Task input:
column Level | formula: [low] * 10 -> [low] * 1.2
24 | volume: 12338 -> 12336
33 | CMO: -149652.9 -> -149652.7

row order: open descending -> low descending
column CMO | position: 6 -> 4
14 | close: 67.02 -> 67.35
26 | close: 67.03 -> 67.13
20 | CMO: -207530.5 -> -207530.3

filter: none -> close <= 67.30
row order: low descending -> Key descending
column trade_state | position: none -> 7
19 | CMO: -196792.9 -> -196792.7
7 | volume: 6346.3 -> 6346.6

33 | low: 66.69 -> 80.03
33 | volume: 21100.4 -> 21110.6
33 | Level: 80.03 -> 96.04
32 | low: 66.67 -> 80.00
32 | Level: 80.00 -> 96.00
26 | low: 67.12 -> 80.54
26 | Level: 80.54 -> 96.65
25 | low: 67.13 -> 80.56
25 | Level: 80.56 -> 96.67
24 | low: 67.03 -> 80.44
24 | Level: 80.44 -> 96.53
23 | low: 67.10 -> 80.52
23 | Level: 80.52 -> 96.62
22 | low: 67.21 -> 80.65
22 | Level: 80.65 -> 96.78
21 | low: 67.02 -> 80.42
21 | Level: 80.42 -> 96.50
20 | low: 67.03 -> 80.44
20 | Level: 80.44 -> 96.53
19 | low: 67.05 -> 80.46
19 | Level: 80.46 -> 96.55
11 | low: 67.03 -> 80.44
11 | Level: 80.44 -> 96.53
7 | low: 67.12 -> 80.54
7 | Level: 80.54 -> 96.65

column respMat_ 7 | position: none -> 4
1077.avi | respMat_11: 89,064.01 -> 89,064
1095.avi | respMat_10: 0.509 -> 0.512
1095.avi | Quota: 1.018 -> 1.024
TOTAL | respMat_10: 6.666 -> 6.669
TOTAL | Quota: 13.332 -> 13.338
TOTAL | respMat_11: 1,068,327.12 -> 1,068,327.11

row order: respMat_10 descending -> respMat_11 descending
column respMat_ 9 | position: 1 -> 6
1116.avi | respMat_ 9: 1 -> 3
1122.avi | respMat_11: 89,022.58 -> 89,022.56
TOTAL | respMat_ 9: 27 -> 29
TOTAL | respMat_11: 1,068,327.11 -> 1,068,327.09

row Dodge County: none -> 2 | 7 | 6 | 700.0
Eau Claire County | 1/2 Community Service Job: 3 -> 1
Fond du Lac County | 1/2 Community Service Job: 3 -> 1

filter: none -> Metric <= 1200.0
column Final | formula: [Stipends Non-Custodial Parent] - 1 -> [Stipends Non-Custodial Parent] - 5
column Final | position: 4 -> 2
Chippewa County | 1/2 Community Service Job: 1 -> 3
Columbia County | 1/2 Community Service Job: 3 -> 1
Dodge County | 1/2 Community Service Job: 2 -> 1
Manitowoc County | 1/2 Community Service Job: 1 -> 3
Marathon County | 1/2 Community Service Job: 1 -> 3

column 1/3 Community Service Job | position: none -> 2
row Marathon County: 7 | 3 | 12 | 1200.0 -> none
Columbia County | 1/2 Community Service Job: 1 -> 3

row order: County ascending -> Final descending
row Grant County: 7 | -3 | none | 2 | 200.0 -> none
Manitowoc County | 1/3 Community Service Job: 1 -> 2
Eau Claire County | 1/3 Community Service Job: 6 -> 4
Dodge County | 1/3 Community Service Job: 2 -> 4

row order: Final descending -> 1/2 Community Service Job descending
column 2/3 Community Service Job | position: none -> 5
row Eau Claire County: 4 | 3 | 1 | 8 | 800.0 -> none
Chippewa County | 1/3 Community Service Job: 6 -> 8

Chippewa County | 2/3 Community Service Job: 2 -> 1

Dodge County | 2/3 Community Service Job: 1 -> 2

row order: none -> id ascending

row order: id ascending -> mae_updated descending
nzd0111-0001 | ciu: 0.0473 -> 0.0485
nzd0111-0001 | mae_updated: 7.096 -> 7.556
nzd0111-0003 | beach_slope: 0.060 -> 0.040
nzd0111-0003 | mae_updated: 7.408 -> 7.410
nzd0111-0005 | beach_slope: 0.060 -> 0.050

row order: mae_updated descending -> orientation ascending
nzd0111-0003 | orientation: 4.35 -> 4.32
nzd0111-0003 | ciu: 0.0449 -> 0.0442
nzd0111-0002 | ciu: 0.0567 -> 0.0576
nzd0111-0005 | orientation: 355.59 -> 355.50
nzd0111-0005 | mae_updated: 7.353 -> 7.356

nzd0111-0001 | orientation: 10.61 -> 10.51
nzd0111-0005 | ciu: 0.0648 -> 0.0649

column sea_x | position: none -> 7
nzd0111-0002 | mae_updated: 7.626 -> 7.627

What is being asked: All lines of the records containing "Chippewa" should be shown.

Solution below:
Chippewa County | 1/2 Community Service Job: 1 -> 3
Chippewa County | 1/3 Community Service Job: 6 -> 8
Chippewa County | 2/3 Community Service Job: 2 -> 1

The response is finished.